Mahalo For The North Shore Warning, Lady

She seemed to know that I had done something. And she warned me, as I waited under a tree trying not to get soaked along a deserted Oahu beach — my family seeking shelter from the pouring rain inside our car as I watched for Ron to emerge from the roadside market across the street with drinks to go with our food truck shrimp.

“We’ve never had a bird killed here,” she said, looking at me, her eyes acting as if they knew. “Whatever happened will come back, that’s how the North works.”

I told her I didn’t kill the bird that was laying on the shoulder of the road, although she wasn’t convinced. I didn’t. We didn’t. The bird was dead before we even pulled off the road, mesmerized by the blue of the water in that spot, the swings dangling from the trees and the emptiness of the beach.

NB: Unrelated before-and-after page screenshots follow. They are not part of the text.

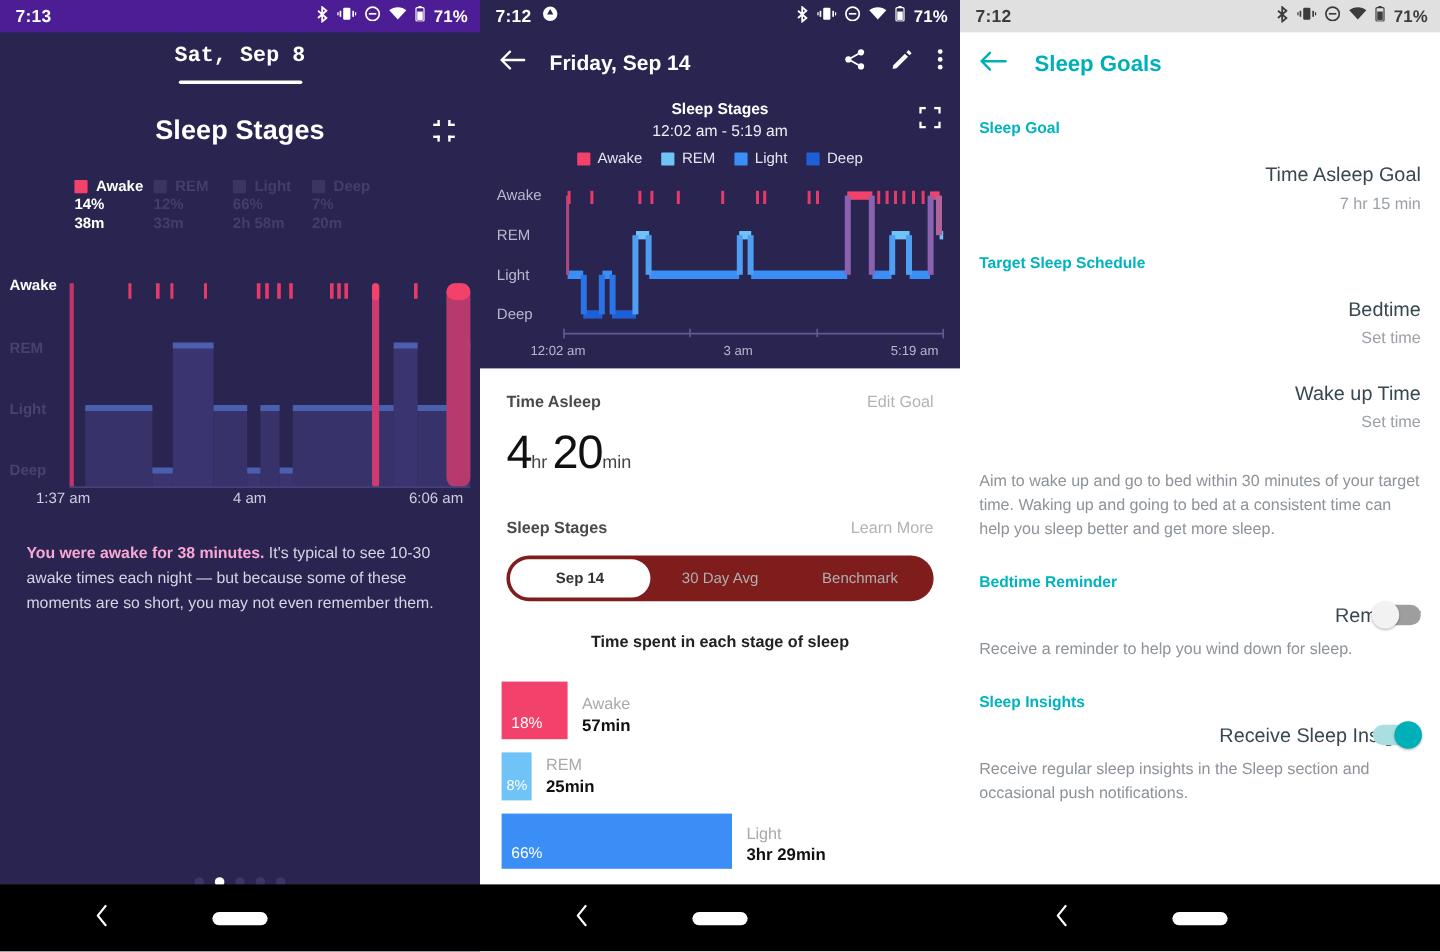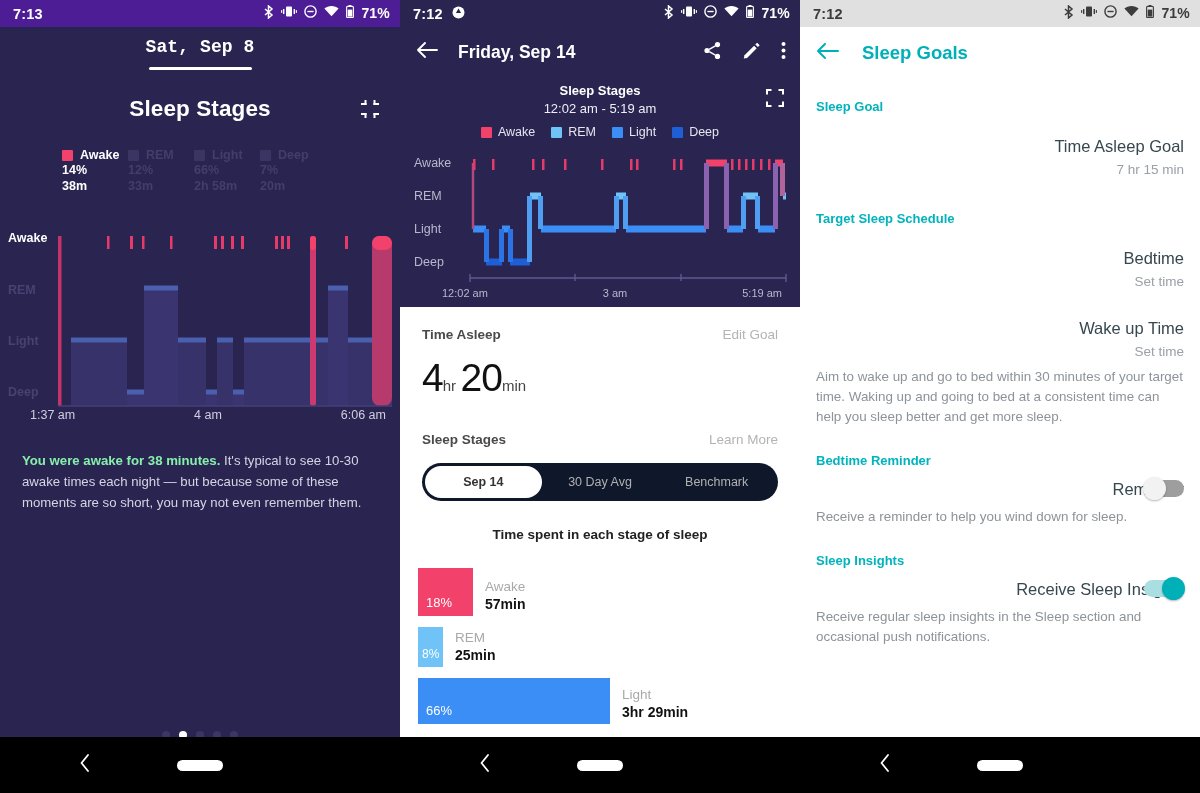--- a/index.html
+++ b/index.html
@@ -156,7 +156,7 @@
   .p3 .item .ti { font-size: 16.5px; color: #37474f; line-height: 22px; }
   .p3 .item .sub { font-size: 13.5px; color: #9aa0a6; margin-top: 3px; line-height: 19px; }
   .p3 .para {
-    font-size: 13.4px; color: #8d9399; line-height: 20px; margin-top: 6px;
+    font-size: 13.4px; color: #8d9399; line-height: 20px; margin-top: 30px;
   }
   .p3 .toggle {
     position: absolute; right: 0; top: 2px;

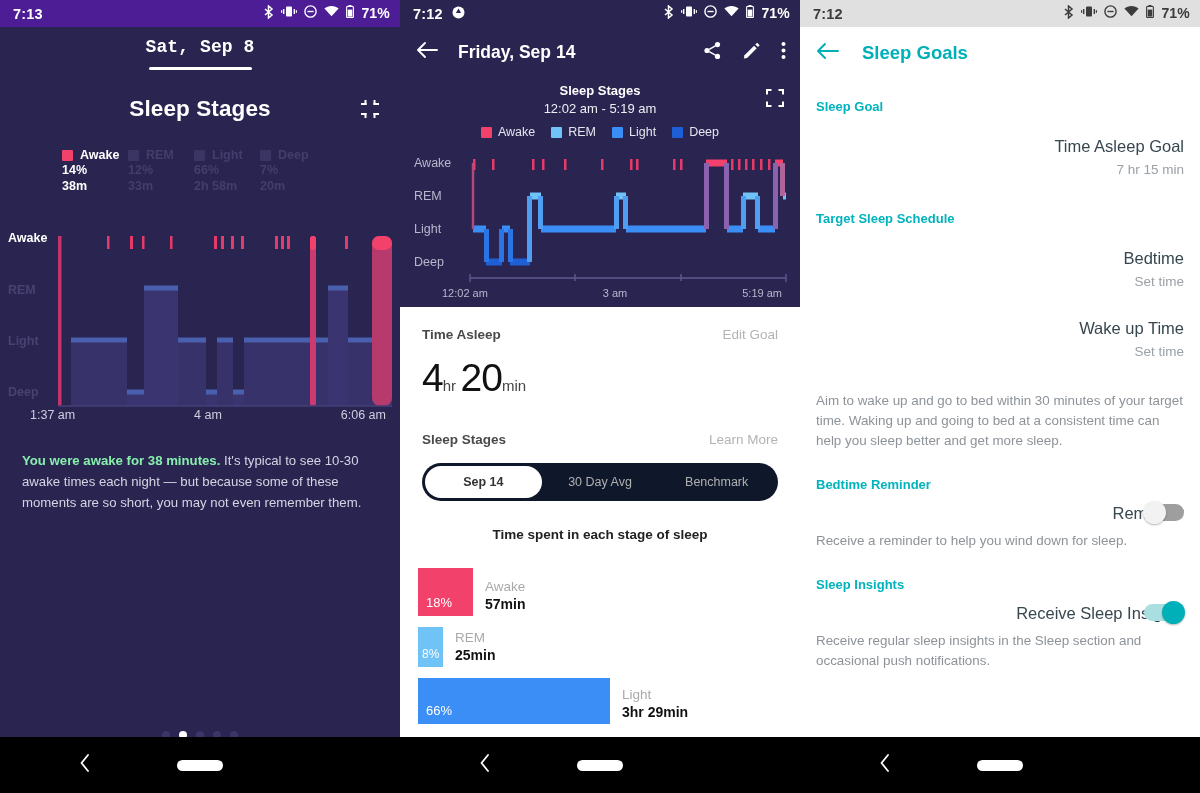--- a/index.html
+++ b/index.html
@@ -71,7 +71,7 @@
     margin: 42px 22px 0 22px; font-size: 13.2px; line-height: 21px;
     color: #d6d4e4;
   }
-  .p1 .note b { color: #86efac; }
+  .p1 .note b { color: #f9a8d4; }
   .p1 .dots {
     position: absolute; left: 0; right: 0; bottom: 54px;
     display: flex; justify-content: center; gap: 9px;

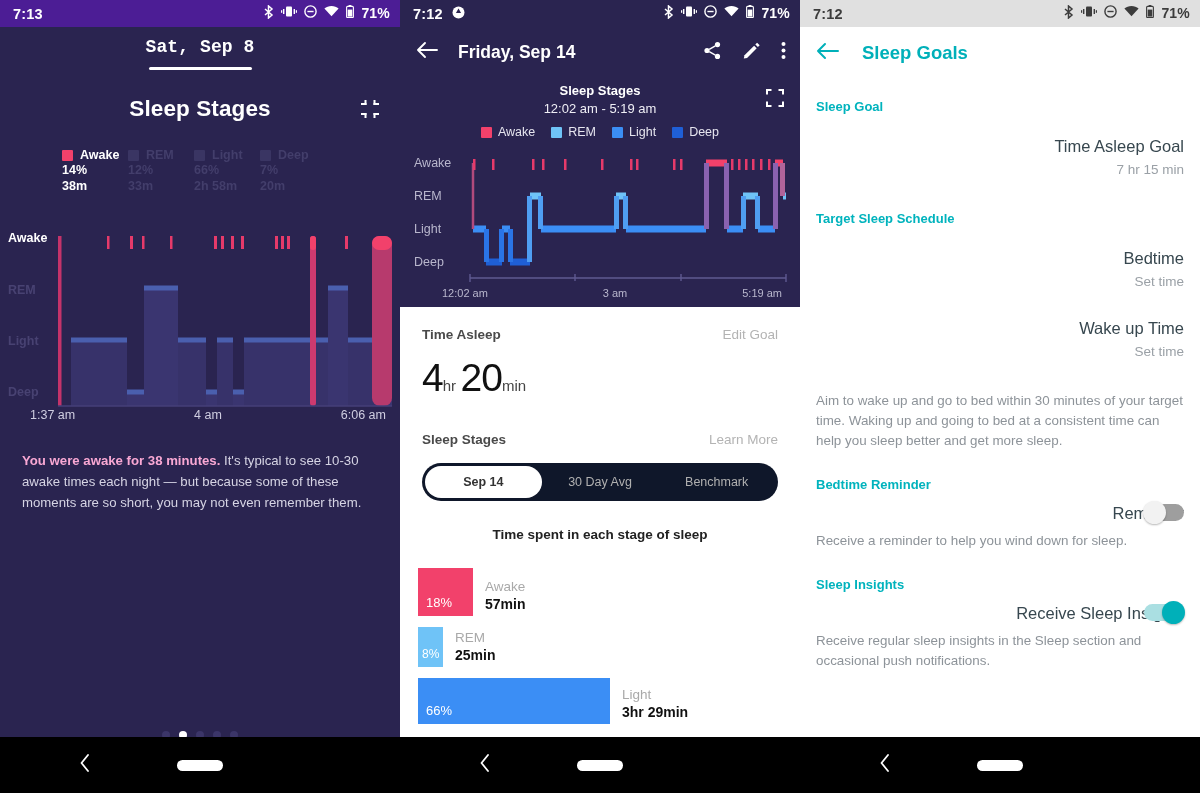--- a/index.html
+++ b/index.html
@@ -119,7 +119,7 @@
   .p2 .bigval .n { font-size: 39px; font-weight: normal; letter-spacing: -1px; }
   .p2 .bigval .u { font-size: 15px; color: #444; }
   .p2 .segmented {
-    margin: 16px 22px 0; background: #0f172a; border-radius: 22px;
+    margin: 16px 22px 0; background: #7f1d1d; border-radius: 22px;
     display: flex; height: 38px; align-items: flex-start; padding: 3px;
   }
   .p2 .seg {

But her words and her conviction towards me were strange, not because they were nutty and misplaced, but because she wanted me to know that the energy on the North Shore is karmic. 

Maybe it is. That was the middle of our trip, days after we had already earned a lovely suntan on a soggy Electric Beach, known for its snorkeling because of the warm water pushed out by the nearby power plant. It rained on us that day, soaked our towels and our bags, but didn’t dampen our sense of adventure as we kicked our way out — way out — to see what the warm water attracted. 

Schools of colorful fish. Dolphins in the distance. And a friendly sea turtle who came for a shoreline swim. 

Electric beach

That day along the North Shore (the one with the lady), one we intended to burn discovering the coastline as we waited for our ATV ride at Kualoa Ranch, was also wet. The wind was so strong it almost blew our lunch away, but not strong enough to keep the kids out of the water. They swam in the waves in a driving rain, and hopped on tree swings, as we navigated spotty openings in the clouds to set up a spot on the beach. And the weather cleared just in time for us to throw on camo ponchos and cruise through muddy puddles while touring what could be one the prettiest spots on the island — a landscape used several times over for movie backdrops. 

We ran from dinosaurs — sort of — and marveled at the scenery. There isn’t any other way to see it, really, except by ATV. 

And that same energy carried us through to our snorkel with dolphins a few days later, when the kids were confident enough in their ability to swim and snorkel that they jumped without hesitation off a boat when they were told to into the middle of the Pacific hoping to catch a glimpse of playful spinner dolphins. 

We did. And as a bonus, we saw a beefy stingray cruising along below them. When they were done snorkeling, they slid down a 20-foot slide that splashed them out into the ocean in front of the oldest part of Oahu, a mountainous area believed to have been the first bits of landmass to emerge for the island.

So, yeah. The North Shore energy was there, too.

And then our final day, when the forecast called for heavy rain all over the island all day, we rolled the dice and cruised up the coast to find a deserted beach where the road ends that led to a snorkeling adventure beyond compare. I mean, how do you beat alone? How do you beat that kind of blue water? How do you beat a swim-by from a few humpback whales as you look down at a reef? How do you beat meeting a couple sleepy sharks? 

And as a parent, how do you beat the pride that comes with watching each kid take a turn to dive down and see them — scared more of being able to hold their breaths long enough than actually getting that close to sharks. 

Ron discovering the sharks.
Ron and Josie helping each of the kids swim down to see the sharks under the ledge.

I don’t think you do. I think it’s unbeatable. So if the North Shore is to blame, then Mahalo.* I don’t know what we did wrong, but we’re going to keep doing it. 

*Mahalo is an expression of gratitude in Hawaiian.